Adding to Statins: Achieving Optimum Reduction of “Bad” Cholesterol

Atherosclerotic cardiovascular disease (ASCVD) is the number one cause of death in the Western world.[1] Since 2016, cardiovascular diseases have caused 1 in 3 deaths in the United States, and this trend is expected to continue in the future. There is a well-established relationship between ASCVD and elevated levels of low-density lipoprotein C (LDL-C), often called “bad” cholesterol because of its potential to accumulate in the blood vessels and contribute to the formation of fat plaques.[2] People with familial hypercholesterolemia (an autosomal dominant genetic disease caused by mutations in the LDLR, LDLRAP, APOB, and PCSK9 genes)[3] are also at risk for ASCVD due to their genetic predisposition to high cholesterol levels.
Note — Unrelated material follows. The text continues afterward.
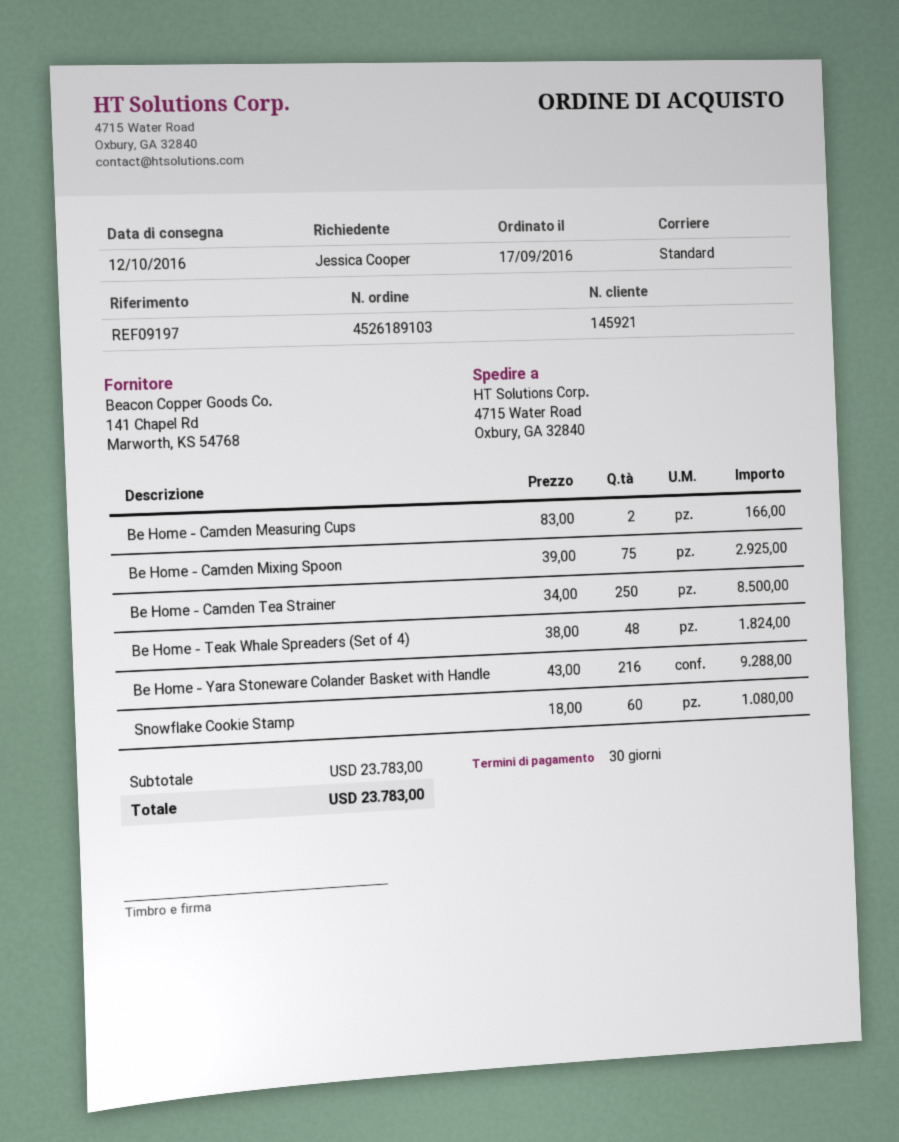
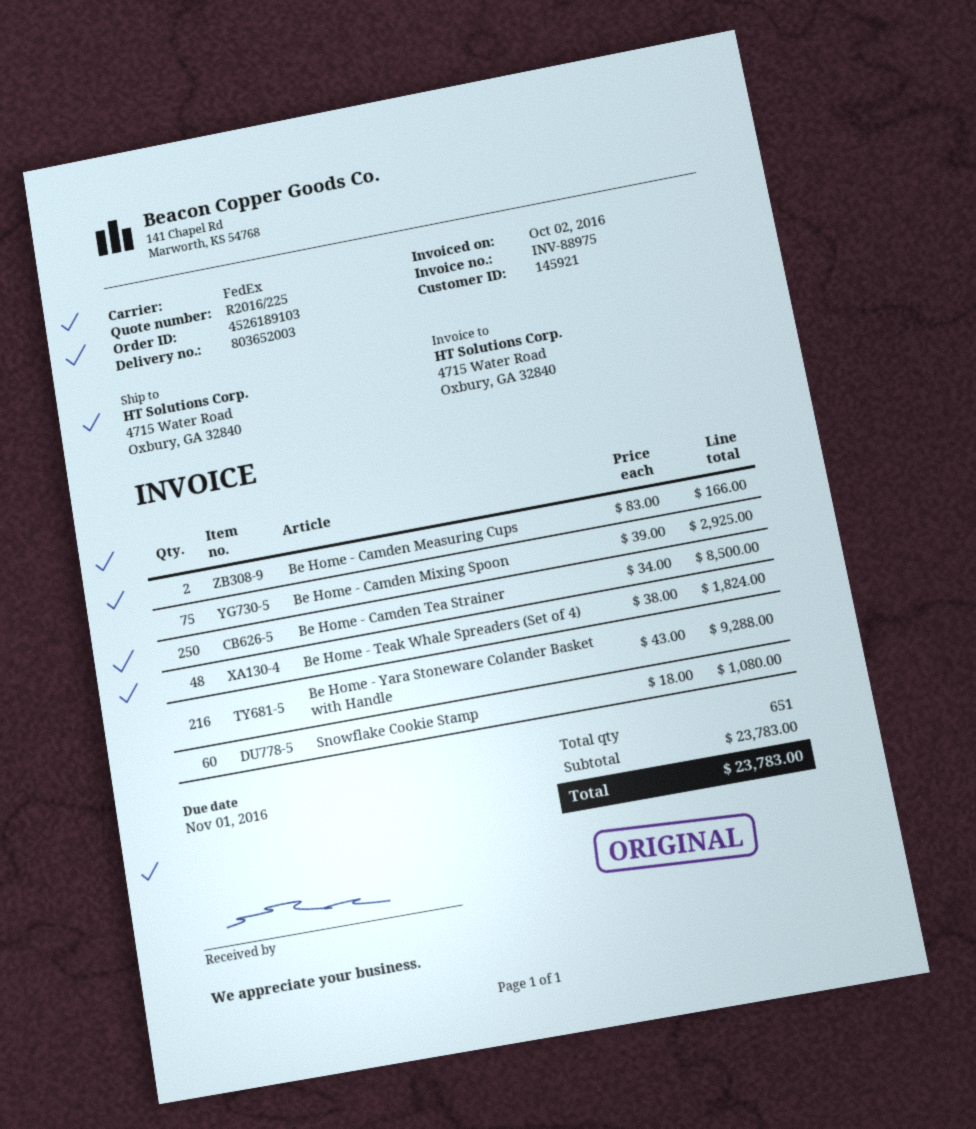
shipping method: standard -> FedEx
Currently, the standard of care is statin, a group of drugs that inhibits the HMGR enzyme, a key player in the cholesterol synthesis pathway. Over 55% patients undergo statin management to lower their LDL-C levels and consequently reduce morbidity and mortality.[4] However, 7 out of 10 patients on statins do not achieve their LDL-C goal. In addition, patients on statins still have residual risk of experiencing cardiovascular events and premature mortality.[5] This is due to multiple factors: nonadherence to statin management, which typically is consumed daily; drug intolerance due to the development of statin-associated muscle symptoms[6]; heterogeneity in response[7]; and others. As such, patients who are unable to control their cholesterol levels on maximum statin dose typically require an additional therapy.
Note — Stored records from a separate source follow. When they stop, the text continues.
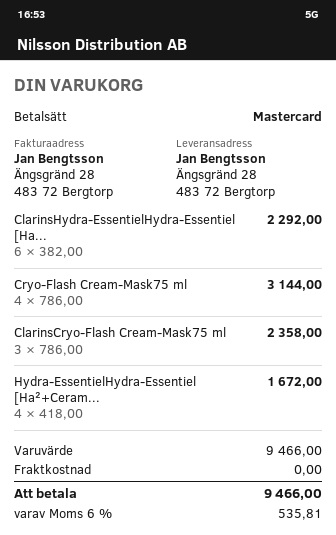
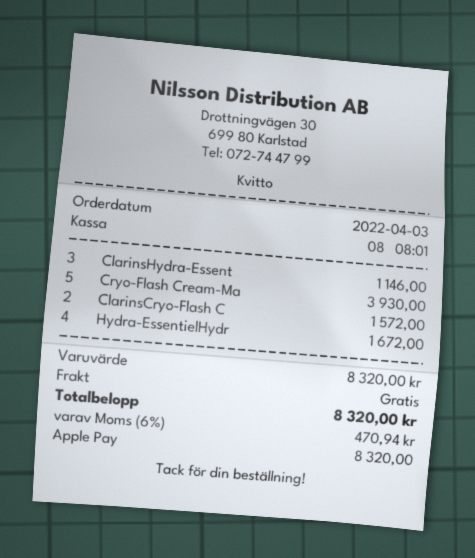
payment method: Mastercard -> Apple Pay
ClarinsHydra-EssentielHydra-Essentiel [Ha...: 6 for 2292.00 -> 3 for 1146.00
Cryo-Flash Cream-Mask75 ml: 4 for 3144.00 -> 5 for 3930.00
ClarinsCryo-Flash Cream-Mask75 ml: 3 for 2358.00 -> 2 for 1572.00
subtotal: 9466.00 -> 8320.00
tax: 6% = 535.81 -> 6% = 470.94
total: 9466.00 -> 8320.00

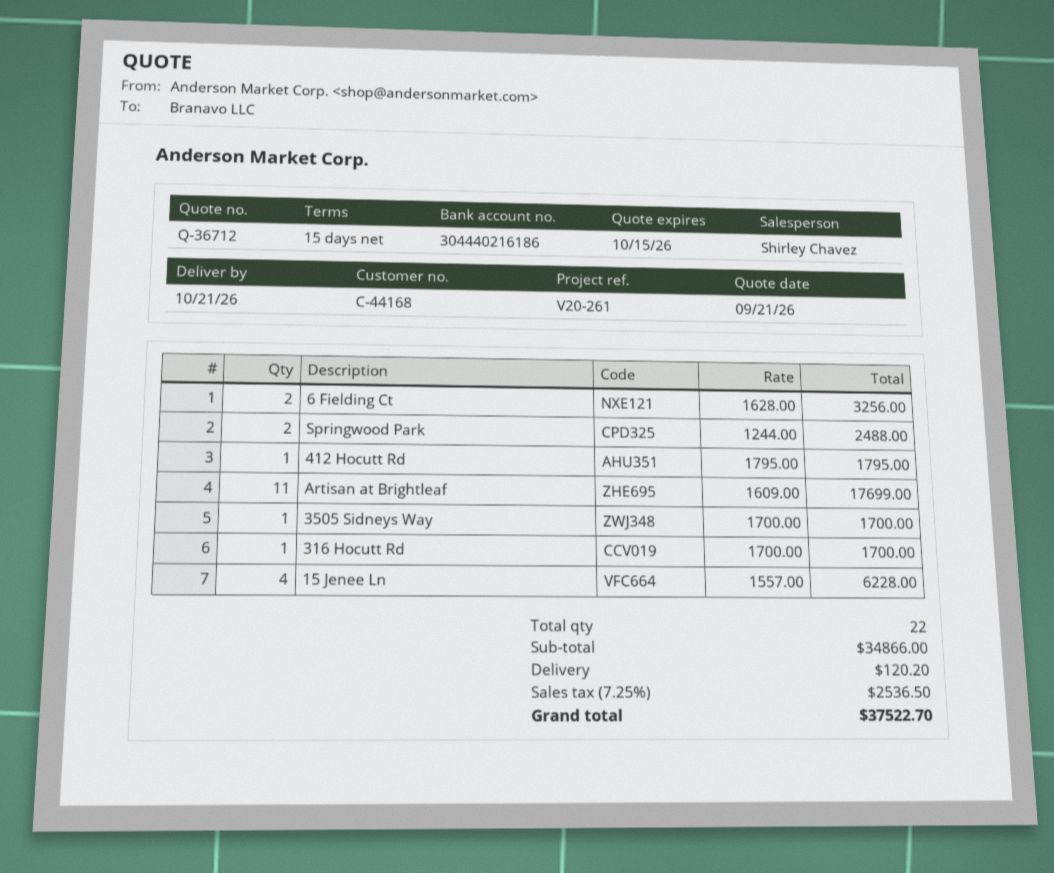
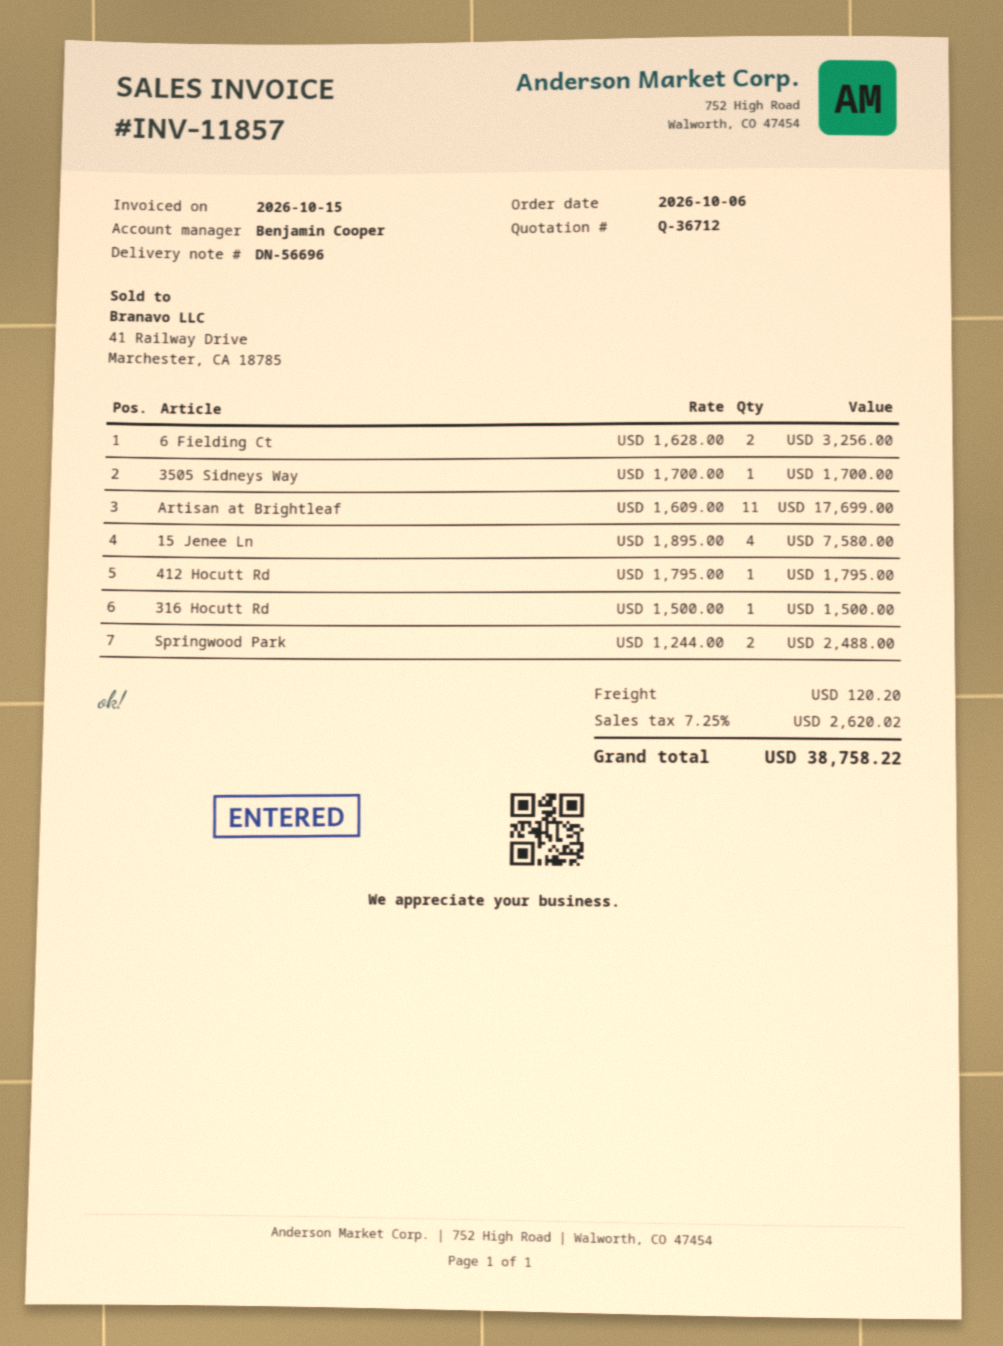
sales rep: Shirley Chavez -> Benjamin Cooper
316 Hocutt Rd: 1 x 1700.00 = 1700.00 -> 1 x 1500.00 = 1500.00
15 Jenee Ln: 4 x 1557.00 = 6228.00 -> 4 x 1895.00 = 7580.00
tax: 7.25% = 2536.50 -> 7.25% = 2620.02
total: 37522.70 -> 38758.22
Exploring additional therapies for patients who are unable to control their cholesterol levels on statins alone is the goal of the Add on Efficacy: Oral, Nonstatin Therapies for Lowering LDL-C Program in Scientific Sessions 2021, presented by Harold Bays, MD (Medical Director and President of the Louisville Metabolic and Atherosclerosis Research Center) and sponsored by Esperion Therapeutics. Until 2020, there was only one FDA-approved oral nonstatin therapy for ASCVD management: a drug called ezetimibe, which inhibits intestinal cholesterol absorption.[8] In 2020, bempedoic acid (Nexletol™) and bempedoic acid plus ezetimibe (Nexlizet™) were approved as adjuncts to diet and maximally tolerated statin therapy for patients with ASCVD or familial hypercholesterolemia who require additional lowering of LDL-C. Bempedoic acid inhibits ACL, a key enzyme in the cholesterol synthesis pathway. By week 12 of treatment, bempedoic acid and the combination of bempedoic acid and ezetimibe led to 17-18% and 38% and mean reduction of LDL-C, respectively, compared to patients given placebo and maximally tolerated statin dose.
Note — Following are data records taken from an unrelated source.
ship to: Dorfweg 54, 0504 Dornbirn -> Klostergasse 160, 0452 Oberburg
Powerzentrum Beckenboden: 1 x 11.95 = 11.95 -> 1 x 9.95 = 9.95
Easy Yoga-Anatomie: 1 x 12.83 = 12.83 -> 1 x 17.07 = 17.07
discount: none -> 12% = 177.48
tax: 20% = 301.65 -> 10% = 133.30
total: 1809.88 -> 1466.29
Although statins have typically been the first line therapy for the management of ASCVD, current trends point to the need of developing additional and orthogonal therapies to achieve optimal LDL-C levels. To this end, multiple therapies are used clinically, including oral medications like bempedoic acid, ezetimibe, and bile acid sequestrants as well as other forms of therapeutics like PCSK9-inhibiting antibodies.[9] Beyond this session on non-statin therapies, Scientific Sessions 2021 provides other updates on current clinical management and emerging breakthroughs in cardiovascular health – make sure you tune in to other sessions on November 14-15, 2021!


[1] Nichols M, et al. (2014) Eur Heart J 35:2950–9

[2] Mihaylova, B. et al. (2012) Lancet 380:581–90

[3] Bouhairie, V. E. and Goldberg, A. C. (2015) Cardiol Clin 33.2: 169-79

[4] Bittner, V. et al, (2015) Journal of the American College of Cardiology, 66.17: 1873-1875

[5] Go, A. S., et al. (2014) Circulation 129: e28-e292

[6] Ward, N. C., et al. (2019) Circ Res 124:328–350

[7] Akyea, R. K. et al. (2019) Heart 105:975–981

[8] Miura, S. and Saku, K. (2008) Intern Med 47.13: 1165-1170

[9] Gupta, M. et al. (2020) Expert Opin investing Drugs 29(6):611-622.